Who’s sick of strong female characters? Not me, that’s for sure. And hopefully, not you either.
Here’s the deal. I think people tend to equate strength with physical power. And in that context, well, I can see how ass-kicking females of the literal variety might get old after awhile. (Although, hmmm…Buffy, and Rose from Vampire Academy? I can’t ever get enough of them). But strength comes in many forms, most of them way more important than the purely physical type.
There’s the strength to get out of an abusive relationship (Caitlin in Dreamland by Sarah Dessen), the strength to change something you don’t like about yourself (Sam in Before I Fall by Lauren Oliver), the strength to use your brains to stay alive (Katniss in Hunger Games by Suzanne Collins). There’s the strength to not bow to peer pressure, to support your family if someone is ill, to reject stereotypes.
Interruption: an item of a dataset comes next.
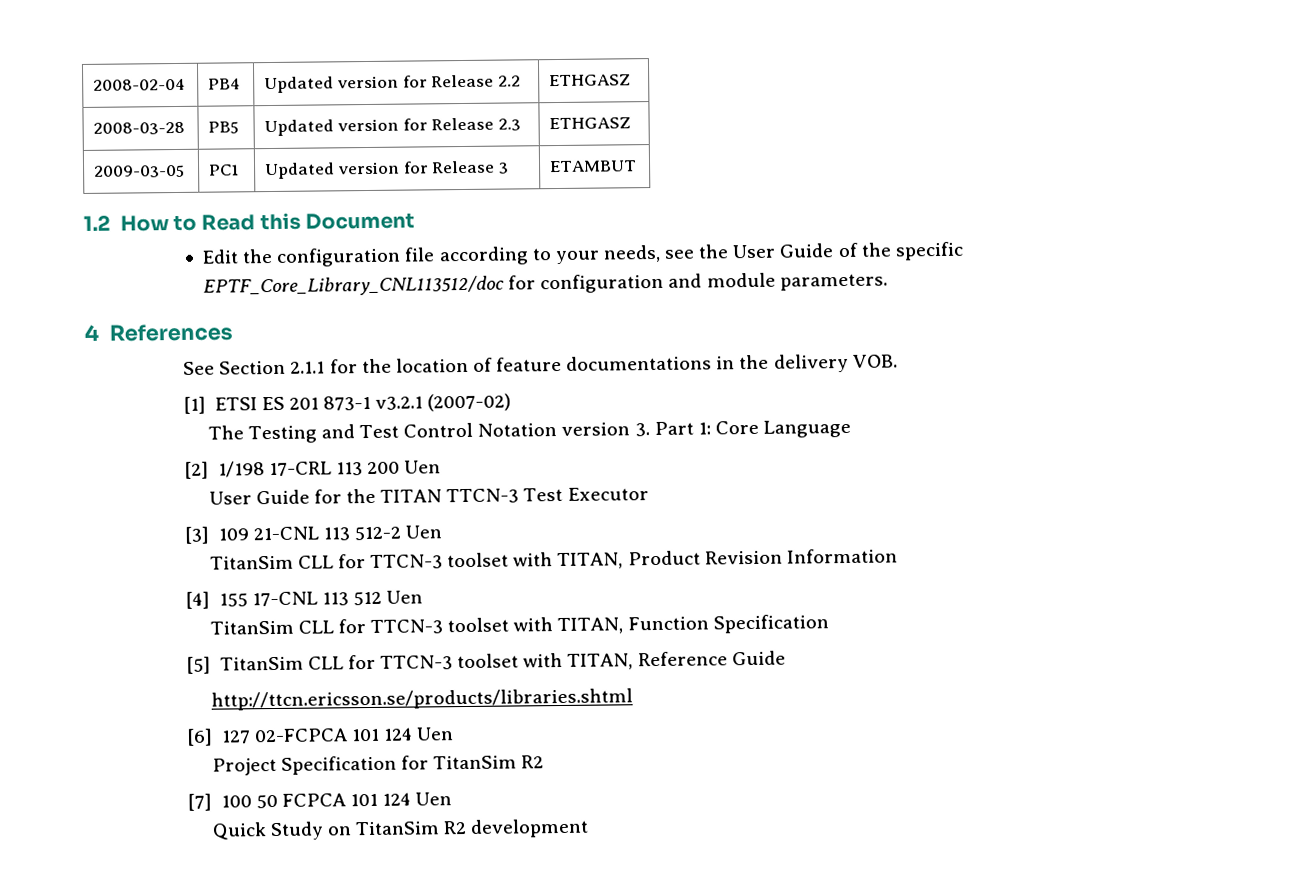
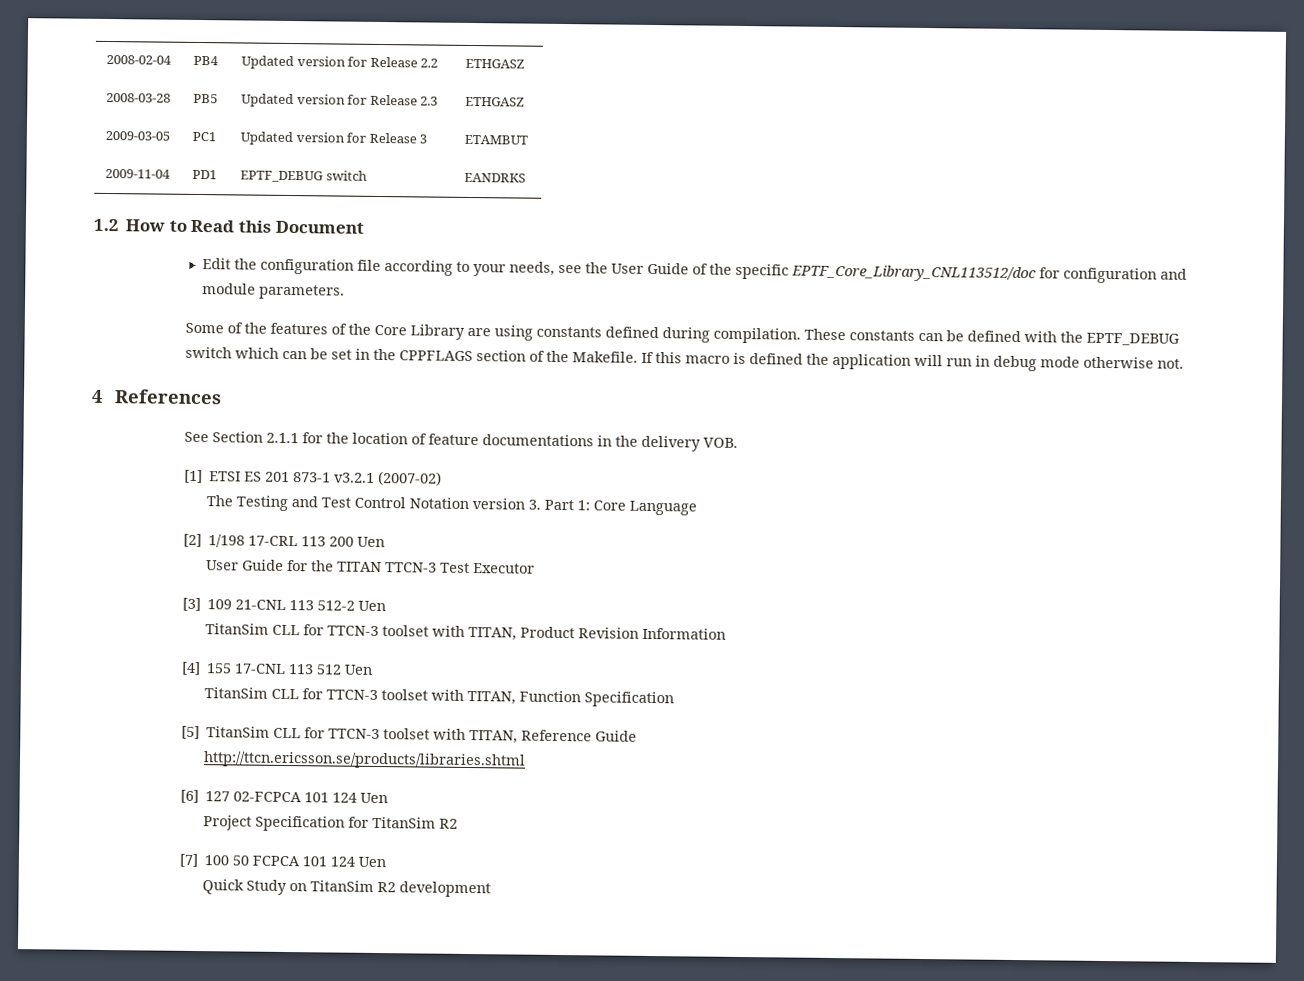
+ 2009-11-04 | PD1 | EPTF_DEBUG switch | EANDRKS
+ Some of the features of the Core Library are using constants defined during compilation. These constants can be defined with the EPTF_DEBUG switch which can be set in the CPPFLAGS section of the Makefile. If this macro is defined the application will run in debug mode otherwise not.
The strength to drag yourself up from the brink of despair and survive (Melinda in Speak by Laurie Halse Anderson).
Why do I think strength is so important to female characters, especially in YA?
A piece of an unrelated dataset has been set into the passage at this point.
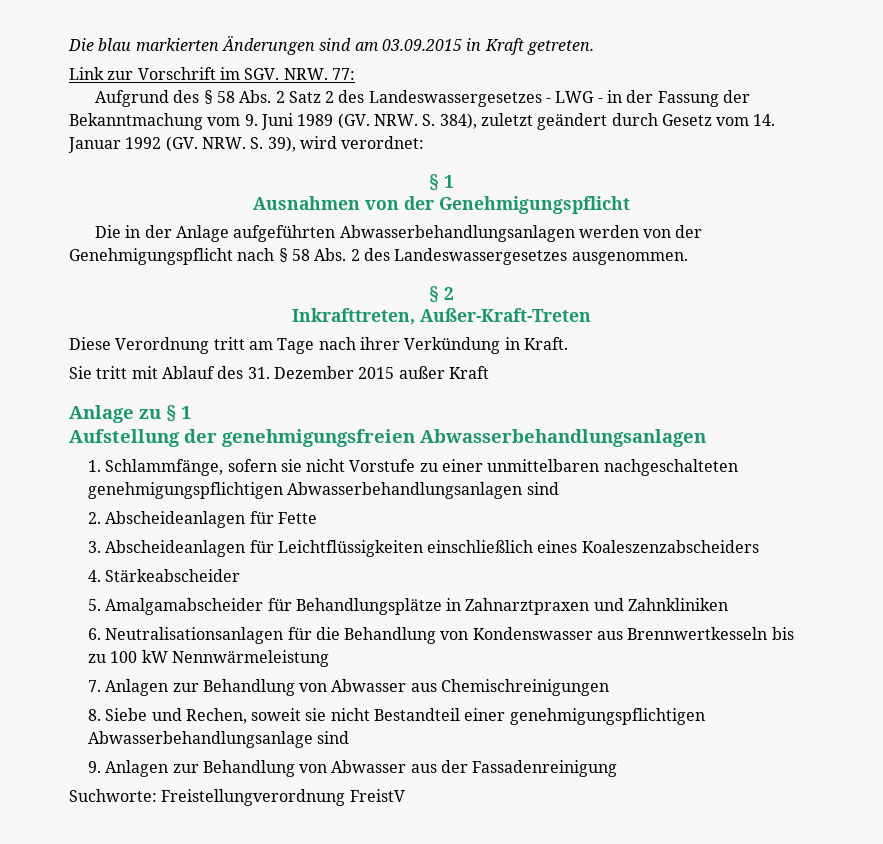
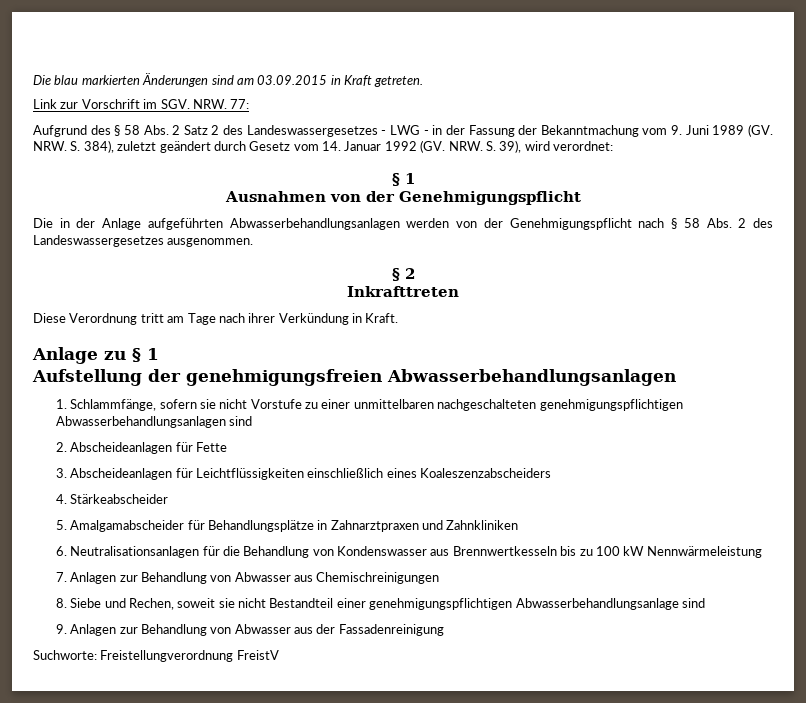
- Inkrafttreten, Außer-Kraft-Treten
+ Inkrafttreten
- Sie tritt mit Ablauf des 31. Dezember 2015 außer Kraft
First off—I don’t want to read about ANY characters that are complete wimps, male or female. I mean, what’s the point? And I’m not saying I want to read about Superwoman either. The only thing as bad as an utterly wimpy MC is one that is perfect–*yawn*. Yes, characters should have flaws and weaknesses, but good story-telling shows us how a character changes, and learns from her mistakes. Or, if your character doesn’t change, then shows us the negative impact this failure to change has on her life.
What’s guaranteed to get fellow YA writers up in arms? To NOT show us the repercussions of the MC failing to become strong, and instead saying by default–hey, it’s okay to be a victim and a wimp. Especially if you get the hot guy at the end. That’s more than a tad unsettling.
Which brings me to the second reason why I think it’s so key to write strong female characters. Unfortunately, despite the fact that it’s 2010, women are still battling a lot of power imbalances and extremely disturbing gender stereotypes. Don’t believe me? Then ask yourself the question Tracey asks in her post—would anyone be saying they’re sick of strong MALE characters? I rest my case.
I mean, we still live in a society where many young girls—and women—define their self-worth in terms of who their boyfriends are or how many guys think they’re pretty. I don’t buy into that, and I certainly don’t want my MC to, either. And if she does at the beginning of the novel? She sure as hell better not by the end.
Wait, whoa, what? How did I get from writing strong MCs to gender roles to self-esteem in girls? You know what? I think I’m going to let you figure that one out.